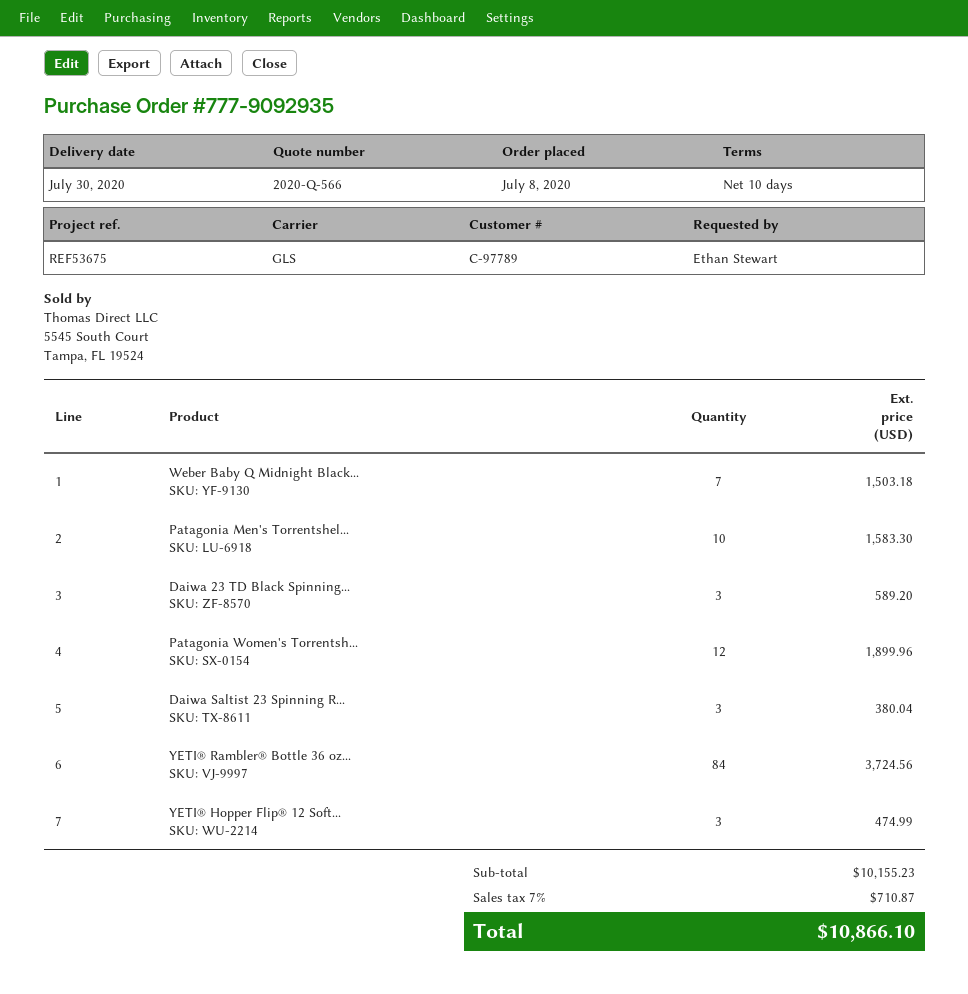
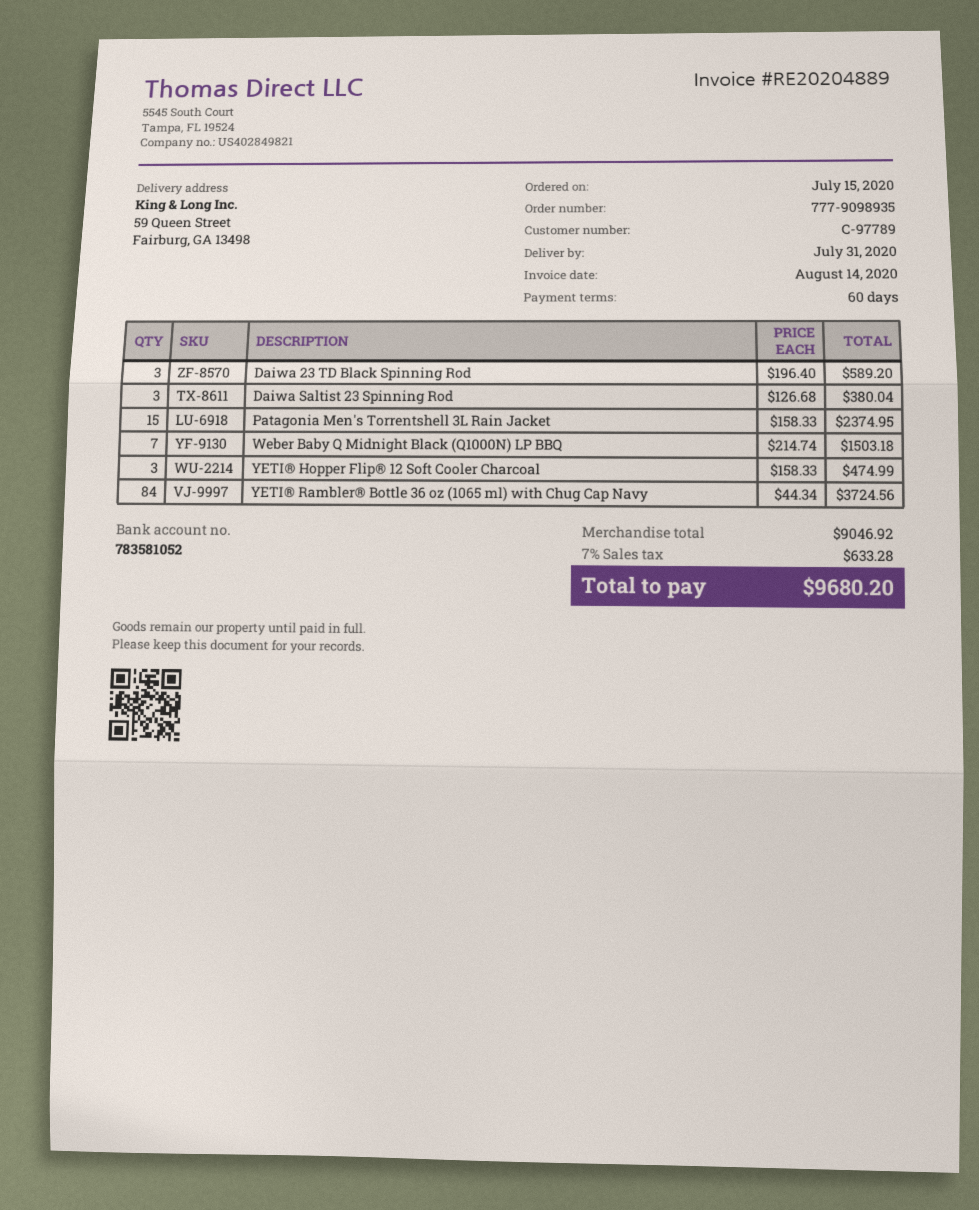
order number: 777-9092935 -> 777-9098935
order date: 2020-07-08 -> 2020-07-15
delivery date: 2020-07-30 -> 2020-07-31
payment terms: 10 days -> 60 days
Patagonia Men's Torrentshel...: 10 for 1583.30 -> 15 for 2374.95
Patagonia Women's Torrentsh...: 12 for 1899.96 -> none
subtotal: 10155.23 -> 9046.92
tax: 7% = 710.87 -> 7% = 633.28
total: 10866.10 -> 9680.20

# [Exercise instructions]
Begin with the line containing "Patagonia Men's Torrentshel...: 10" and repeat each line exactly until the records above end.

# [Solution]
Patagonia Men's Torrentshel...: 10 for 1583.30 -> 15 for 2374.95
Patagonia Women's Torrentsh...: 12 for 1899.96 -> none
subtotal: 10155.23 -> 9046.92
tax: 7% = 710.87 -> 7% = 633.28
total: 10866.10 -> 9680.20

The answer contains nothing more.